柔らかい状態ですと、心臓から血液を送りだす時に、スムーズに血管内を流れます。
しかし、血管が硬くなり、伸び縮みが少なく柔軟性が低下すると、心臓から血液を送り出すときに、より力(圧力)が必要となります。この血液を送り出す圧力が高い状態が高血圧です。
強く送りだすには、心臓の筋肉は強く収縮する必要があり、結果心臓に負担がかかります。
また、ゴムと同じように、血管が硬くなると、血管自体が損傷しやすくなり、その上、強い力で血液が流れていくため、更に血管へのダメージが積み重なります。
一酸化窒素(NO)という気体があります。
一酸化窒素は、大気汚染の原因物質でもあり、あまり良くないイメージがあります。
この一酸化窒素が、マッサージの刺激により、血管の内側の細胞から放出されるといった研究結果があります。

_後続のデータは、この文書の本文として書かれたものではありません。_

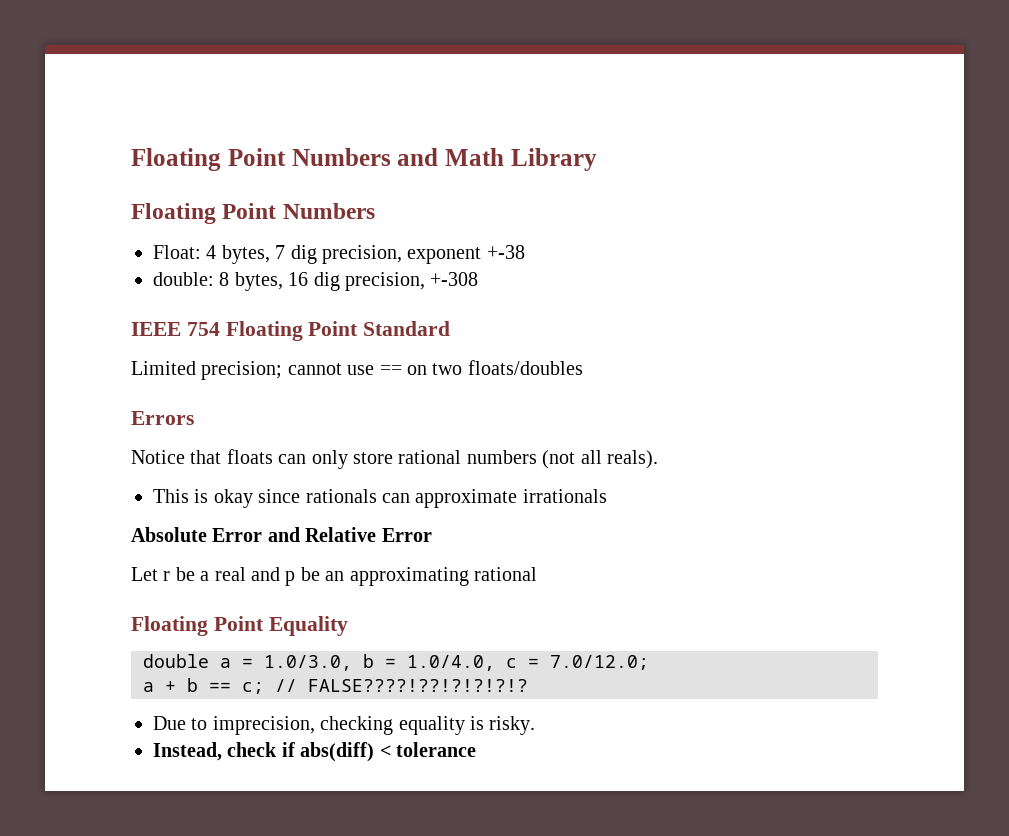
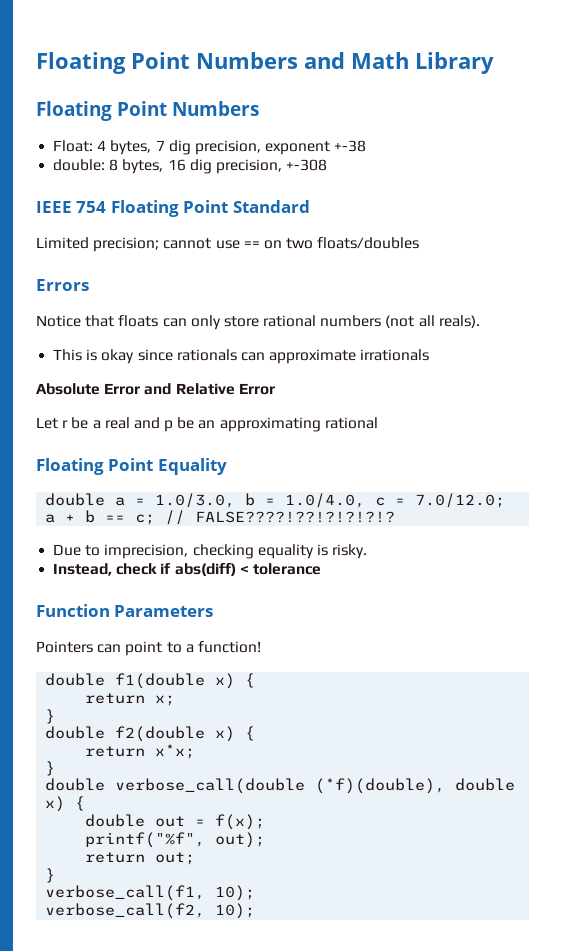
(476, 749) none -> [36,604,214,617] [36,641,261,656] [45,673,256,689] [85,693,176,706] [45,709,56,724] [45,726,256,742] [85,744,196,759] [45,761,56,776] [45,778,516,794] [45,796,86,812] [85,814,266,830] [85,832,266,848] [85,852,196,865] [45,868,56,883] [45,885,256,901] [45,903,256,919] // Function Parameters // Pointers can point to a function! // double f1(double x) { // return x; // } // double f2(double x) { // return x*x; // } // double verbose_call(double (*f)(double), double x) { // double out = f(x); // printf("%f", out); // return out; // } // verbose_call(f1, 10); // verbose_call(f2, 10);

血管内で放出された一酸化窒素は、血管を柔らかくし、血管内腔を拡張し、血流を増加させる働きがあることがわかっているそうです。血管にはとても有益な物質です。
運動により、血管内を血流が速く流れる時にも、この一酸化窒素は放出されます。
血管の柔軟性が高まり、内腔が広く拡張すると、血圧の低下につながります。
そうすると、血管へのダメージは減少し、心臓の負担も軽減します。
他には、温泉につかる、青魚・緑茶・緑黄色野菜を食べることでも、血管内の一酸化窒素の放出が増加するようです。
心臓は休むことなく動いており、血液も絶えず流れ続けています。
血圧が安定しているかたですと、運動などで短時間激しく動いたとしても、心臓や血管にはそれほど負担はかかりません。
しかし、安静時の血圧が高くなると、四六時中負担がかかり続けるため、少しずつ心臓や血管にダメージが蓄積します。
高血圧の予防には、減塩や食事内容、体重コントロールといった生活習慣はとても大切です。
それに加え、運動やマッサージにより、血管内の一酸化窒素を増加させることも、有益だと思われます。
血圧が安定していることは、心臓や血管といった循環機能が健康であることのあらわれです。いつまでも元気で健康な血管を保っていきましょう。